** Available data follows **

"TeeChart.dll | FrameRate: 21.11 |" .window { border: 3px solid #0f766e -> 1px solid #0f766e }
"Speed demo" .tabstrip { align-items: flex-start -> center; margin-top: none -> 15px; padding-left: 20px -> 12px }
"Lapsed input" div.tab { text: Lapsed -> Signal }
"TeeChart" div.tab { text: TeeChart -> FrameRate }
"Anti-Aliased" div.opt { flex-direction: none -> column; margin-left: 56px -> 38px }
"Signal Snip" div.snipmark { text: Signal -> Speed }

** End of Available data **

Task to carry out
Please restate every record shown above, word for word.

Answer box
"TeeChart.dll | FrameRate: 21.11 |" .window { border: 3px solid #0f766e -> 1px solid #0f766e }
"Speed demo" .tabstrip { align-items: flex-start -> center; margin-top: none -> 15px; padding-left: 20px -> 12px }
"Lapsed input" div.tab { text: Lapsed -> Signal }
"TeeChart" div.tab { text: TeeChart -> FrameRate }
"Anti-Aliased" div.opt { flex-direction: none -> column; margin-left: 56px -> 38px }
"Signal Snip" div.snipmark { text: Signal -> Speed }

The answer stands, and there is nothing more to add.